Figure 1. Synthetic control of graphene layers. Optical microscope images of graphene with different numbers of layers. Consonant letters (M, C, H and S) are composed of thinner graphite (~4 nm) and vowel letters (E) are composed of thicker graphite (~23 nm). Background is compsed of bi- to tri-layer garphene on a 285 nm thick SiO2/Si substrate.
We also performed Raman characterizations to demonstrate thickness control (Figure 2). Raman spectra from the three different graphite or graphene regions exhibited distinct characteristic bands of graphene and graphite: (1) D band centered at ~1,350cm-1, (2) G band centered at 1,590cm-1, and (3) 2D band centered at ~2,690cm-1. The background graphene shows a smaller G band intensity compared to the 2D band intensity (2D/G~1.6), indicating bi- or tri-layer graphene. The graphite on vowel regions shows a much lower 2D band intensity compared to that on consonant regions. This low 2D to G ratio, non-symmetric tendencies, and a slight blue-shift due to interlayer binding prove that the graphite on vowel regions represents much thicker graphite than that on consonant regions.
Figure 2. Raman spectra of graphite and graphene with different thickness: red (thicker graphite; vowels), black (thinner graphite; consonants), and blue (bilayer graphene; background).
Task 2 Development of Rapid-thermal Conversion Progress Overview
We also focused on developing a rapid-thermal conversion setup. This setup allows rapid heating and cooling rates for the conversion process as well as minimizes the catalyst dewetting process which often occurs in conventional graphene CVD process.

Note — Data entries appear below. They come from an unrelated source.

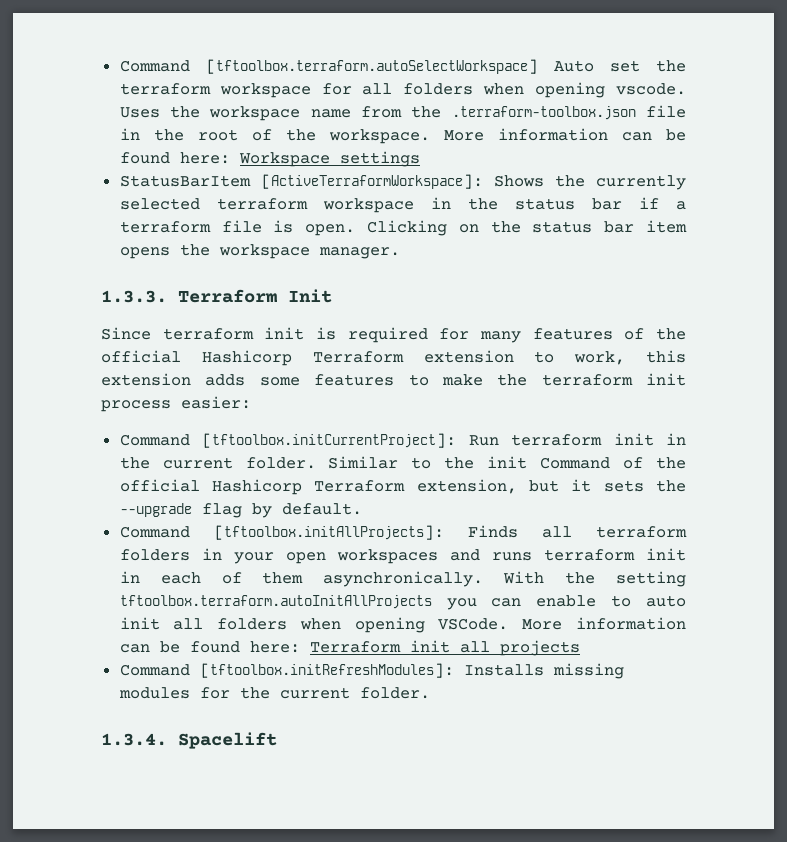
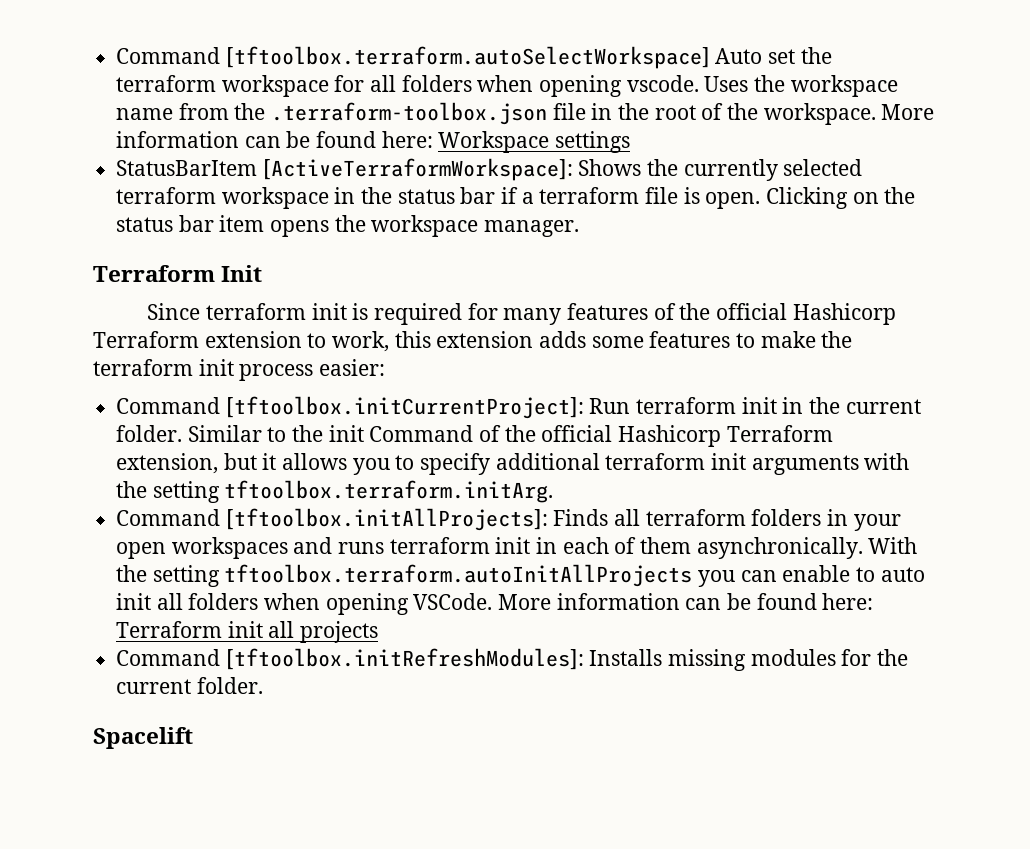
- 1.3.3. Terraform Init
+ Terraform Init
- Similar to the init Command of the official Hashicorp Terraform extension, but it sets the --upgrade flag by default.
+ Similar to the init Command of the official Hashicorp Terraform extension, but it allows you to specify additional terraform init arguments with the setting tftoolbox.terraform.initArg.
- 1.3.4. Spacelift
+ Spacelift

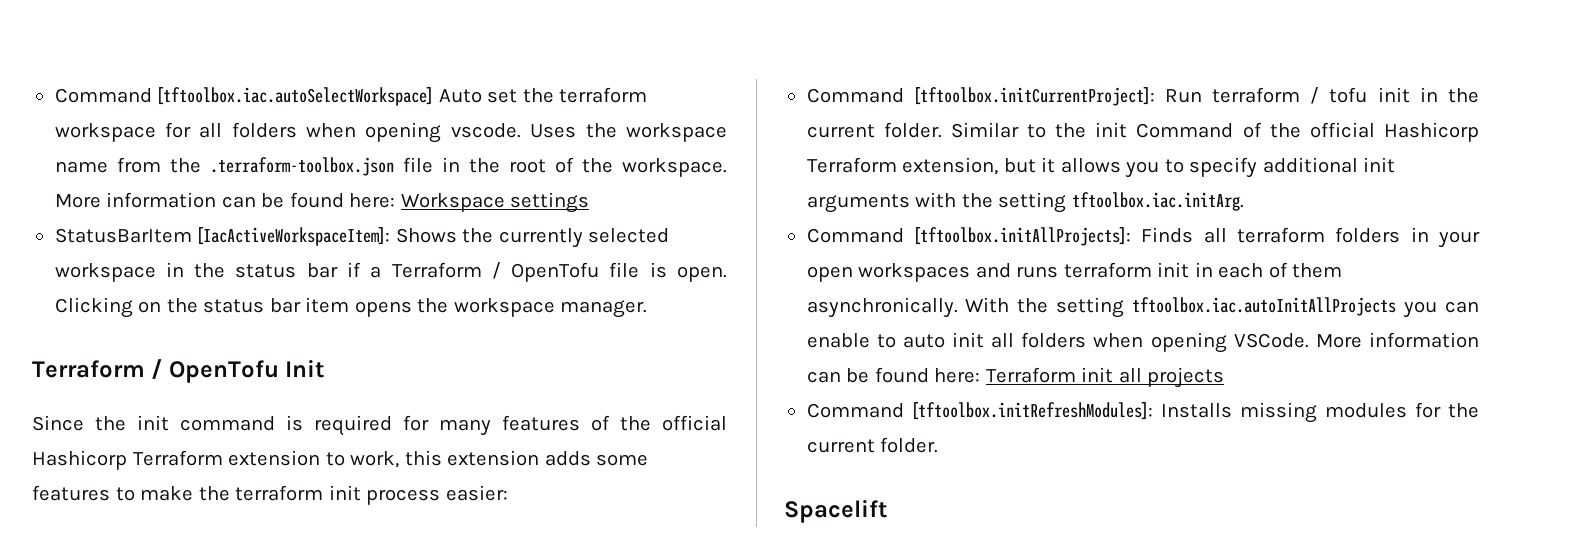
- Command [tftoolbox.terraform.autoSelectWorkspace] Auto set the terraform workspace for all folders when opening vscode.
+ Command [tftoolbox.iac.autoSelectWorkspace] Auto set the terraform workspace for all folders when opening vscode.
- StatusBarItem [ActiveTerraformWorkspace]: Shows the currently selected terraform workspace in the status bar if a terraform file is open.
+ StatusBarItem [IacActiveWorkspaceItem]: Shows the currently selected workspace in the status bar if a Terraform / OpenTofu file is open.
- Terraform Init
+ Terraform / OpenTofu Init
- Since terraform init is required for many features of the official Hashicorp Terraform extension to work, this extension adds some features to make the terraform init process easier:
+ Since the init command is required for many features of the official Hashicorp Terraform extension to work, this extension adds some features to make the terraform init process easier:
- Command [tftoolbox.initCurrentProject]: Run terraform init in the current folder.
+ Command [tftoolbox.initCurrentProject]: Run terraform / tofu init in the current folder.
- Similar to the init Command of the official Hashicorp Terraform extension, but it allows you to specify additional terraform init arguments with the setting tftoolbox.terraform.initArg.
+ Similar to the init Command of the official Hashicorp Terraform extension, but it allows you to specify additional init arguments with the setting tftoolbox.iac.initArg.
- With the setting tftoolbox.terraform.autoInitAllProjects you can enable to auto init all folders when opening VSCode.
+ With the setting tftoolbox.iac.autoInitAllProjects you can enable to auto init all folders when opening VSCode.

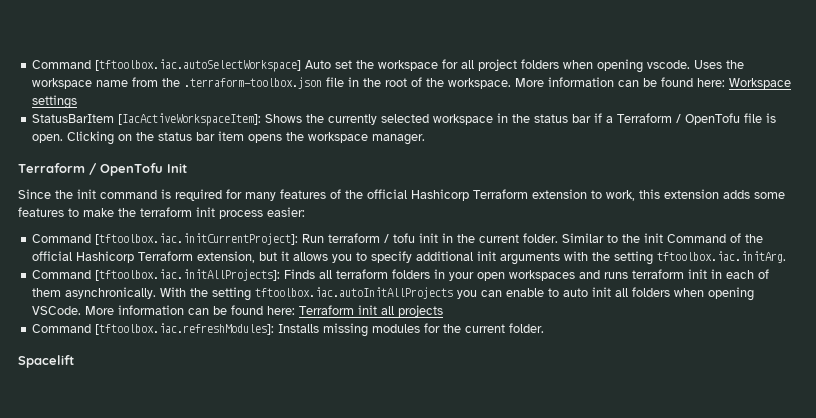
- Command [tftoolbox.iac.autoSelectWorkspace] Auto set the terraform workspace for all folders when opening vscode.
+ Command [tftoolbox.iac.autoSelectWorkspace] Auto set the workspace for all project folders when opening vscode.
- Command [tftoolbox.initCurrentProject]: Run terraform / tofu init in the current folder.
+ Command [tftoolbox.iac.initCurrentProject]: Run terraform / tofu init in the current folder.
- Command [tftoolbox.initAllProjects]: Finds all terraform folders in your open workspaces and runs terraform init in each of them asynchronically.
+ Command [tftoolbox.iac.initAllProjects]: Finds all terraform folders in your open workspaces and runs terraform init in each of them asynchronically.
- Command [tftoolbox.initRefreshModules]: Installs missing modules for the current folder.
+ Command [tftoolbox.iac.refreshModules]: Installs missing modules for the current folder.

Figure 3 shows the developed rapid-thermal conversion setup. We utilized micro-combustion for local heating with controlled heating/cooling rates. For this study, oxygen (O2) is used as an oxidizer and H2 is used as fuel. To avoid any undesired surface oxidization, the amount of O2 is controlled to be less than the stoichiometric amount. In addition, the gasket prevents the Cu foil surface coated with PMMA (poly(methyl methacrylate)) from being contaminated by products of combustion in the exhaust gas flow. After ignition, the flame is stabilized at the center of the gas channel and provides heat to Cu foil during the synthesis. The desired graphene synthesis site is marked as the shaded oval area which is on the opposite side of the flame as shown in Figure 3c.
Figure 3. (a and b) A schematic diagram and picture of the developed rapid thermal conversion setup. (c) Flame (heating area) occurs at the mix zone of oxidizer and fuel. The shaded oval is the desired site for graphene synthesis.
With this newly developed rapid-thermal graphene synthesis setup, we have carried out graphene synthesis using a thin PMMA as a solid-state source. Raman characterization (Figure 4) was carried out to analyze the quality of graphene synthesized by this method. Raman spectrum shows 2D band (~2,690 cm-1) and G band (~1,590 cm-1) with their relative intensity ratio at around ~2, suggesting the presence of graphene. In addition, a small D band (~1,350 cm-1) is observed which indicates existence of defects in the synthesized graphene.
Figure 4. Raman spectrum of graphene synthesized by the rapid-thermal conversion setup.
In Year 2, we plan to further optimize the quality and uniformity of graphene and multilayer graphene synthesized by this approach (Task 2) as well as expand to various petroleum products as source materials of this rapid-thermal synthesis (Task 3).